According to Coinbase’s website, its digital asset listings group evaluates assets against legal, compliance, and technical security standards using a rigorous vetting and review process. Additionally, the group performs ongoing monitoring to ensure that listed assets continue to meet the established standards.

More FUD for Binance?

In February, the United States Securities and Exchange Commission (SEC) reportedly issued a Wells notice to blockchain infrastructure provider Paxos Trust, which is the issuer of BUSD. The notice indicated that the SEC was planning an enforcement action against the company. In addition, the New York State Department of Financial Services directed Paxos to stop issuing BUSD on February 13, which led to a significant $2 billion drop in the stablecoin’s market capitalization within a few days.

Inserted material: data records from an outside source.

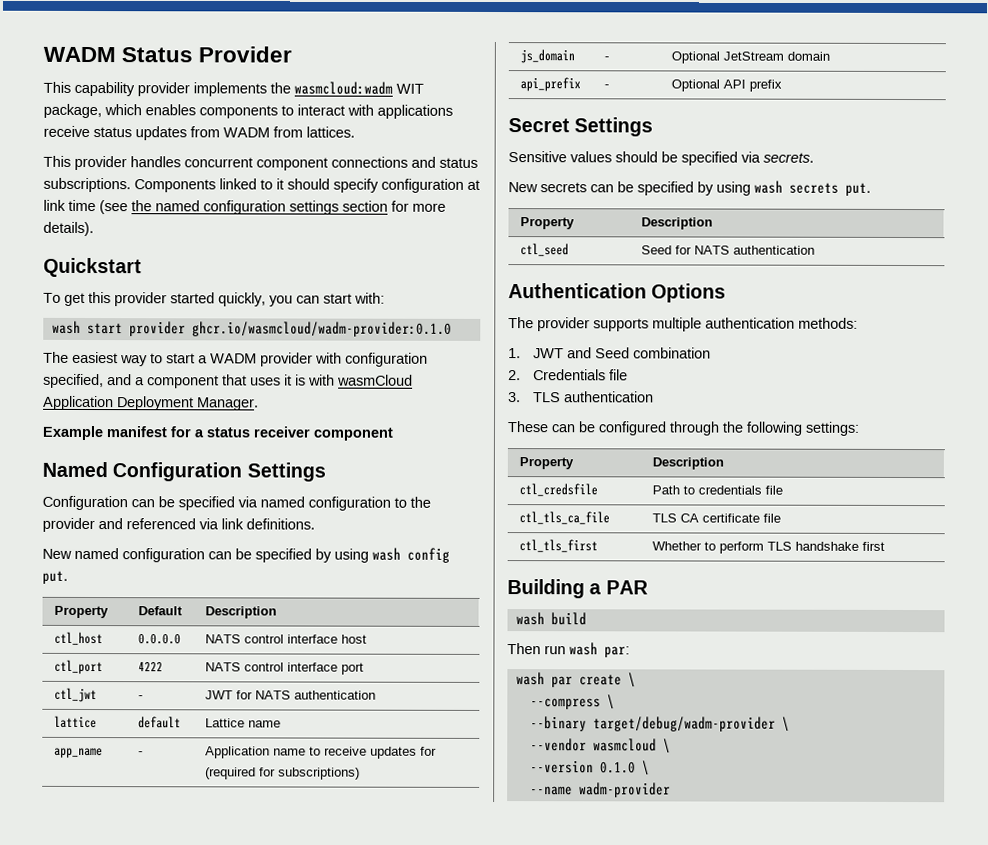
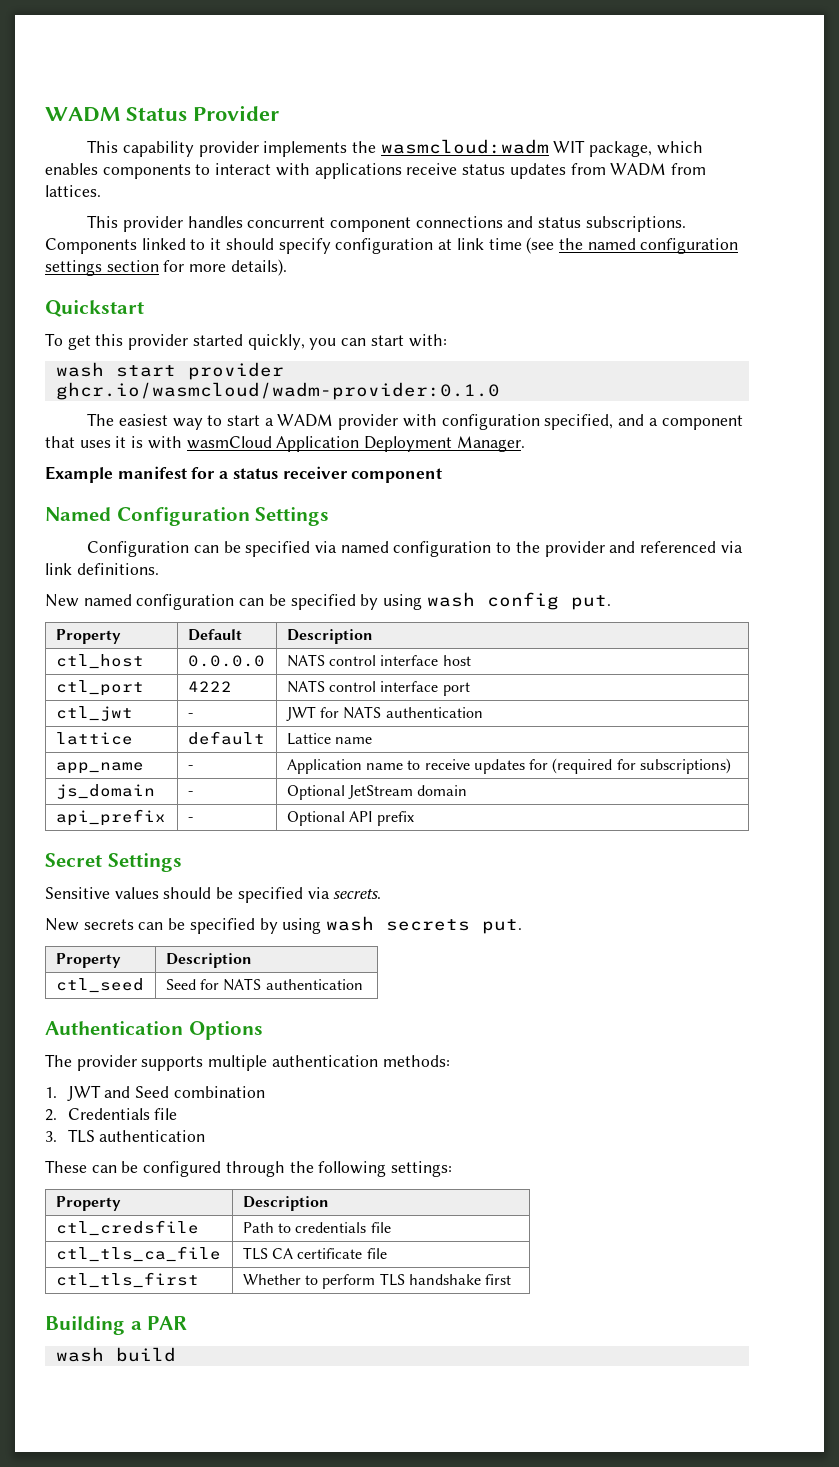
- Then run wash par:
- wash par create \
- --compress \
- --binary target/debug/wadm-provider \
- --vendor wasmcloud \
- --version 0.1.0 \
- --name wadm-provider

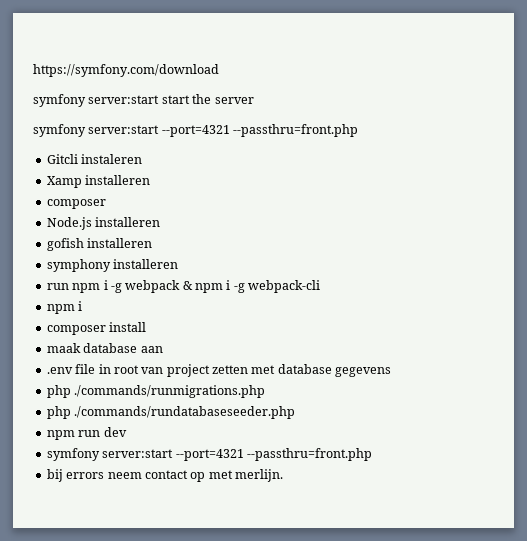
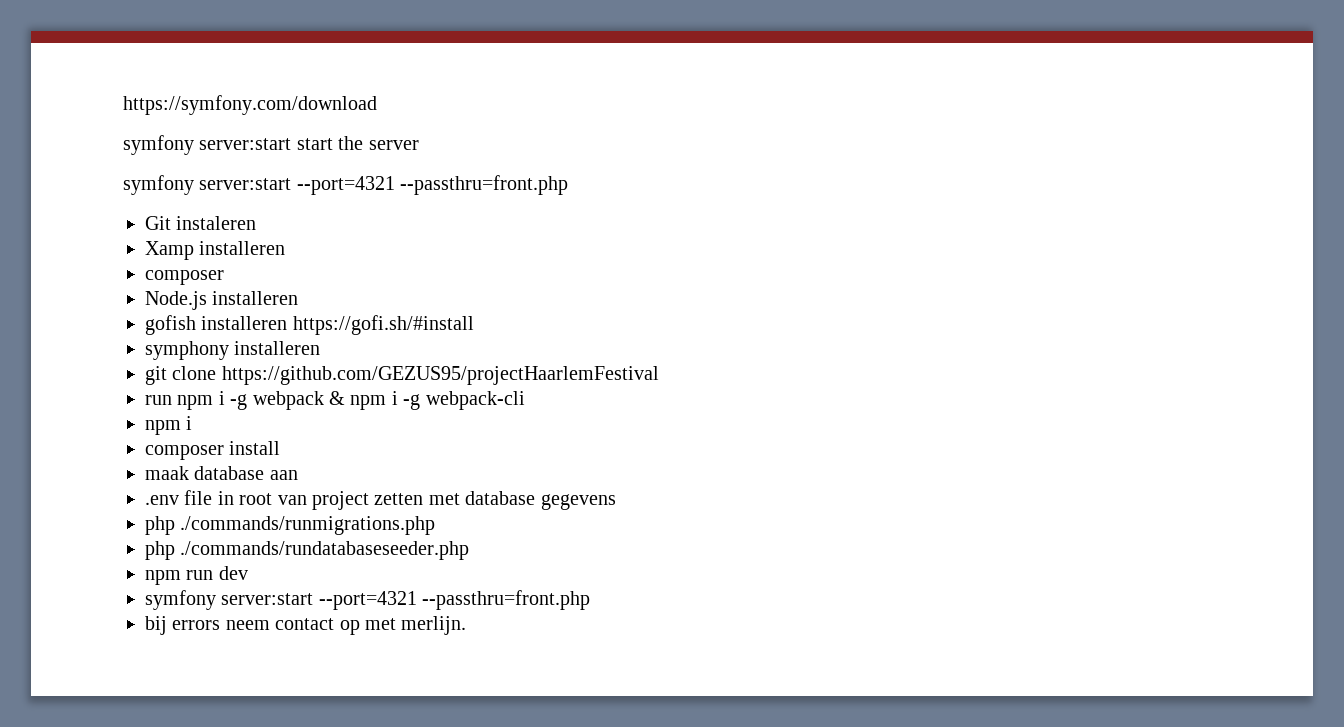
- Gitcli instaleren
+ Git instaleren
- gofish installeren
+ gofish installeren https://gofi.sh/#install
+ git clone https://github.com/GEZUS95/projectHaarlemFestival

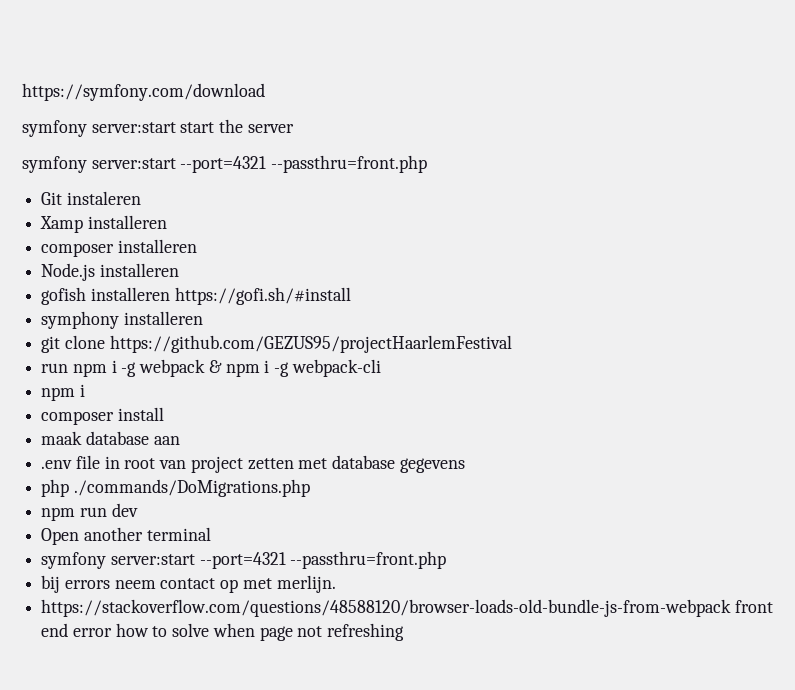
  Xamp installeren
- composer
+ composer installeren
- php ./commands/runmigrations.php
- php ./commands/rundatabaseseeder.php
+ php ./commands/DoMigrations.php
+ Open another terminal
+ https://stackoverflow.com/questions/48588120/browser-loads-old-bundle-js-from-webpack front end error how to solve when page not refreshing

In response, Coinbase posted a Twitter thread the following day stating that “stablecoins are not securities.” However, the exchange also admitted that it was uncertain which aspects of BUSD might be of interest to the SEC. Reportedly, Paxos has been in “constructive” discussions with the regulatory agency since February 21.

BUSD supporters, on the other hand, believe this was done in retaliation for Binance’s recent tension with USDC.

The regulatory landscape surrounding stablecoins has become increasingly complex and ambiguous in recent years. While regulators such as the SEC have shown an active interest in these assets, the exact criteria for their classification and regulation remain a matter of debate. As such, it is crucial for issuers and exchanges to closely monitor regulatory developments in the space.

In summary, Coinbase’s decision to suspend BUSD trading appears to be based on the coin’s presumable “inability” to meet the exchange’s strict listing standards. While customers can still access their BUSD funds, they will no longer be able to trade the stablecoin on Coinbase’s platforms.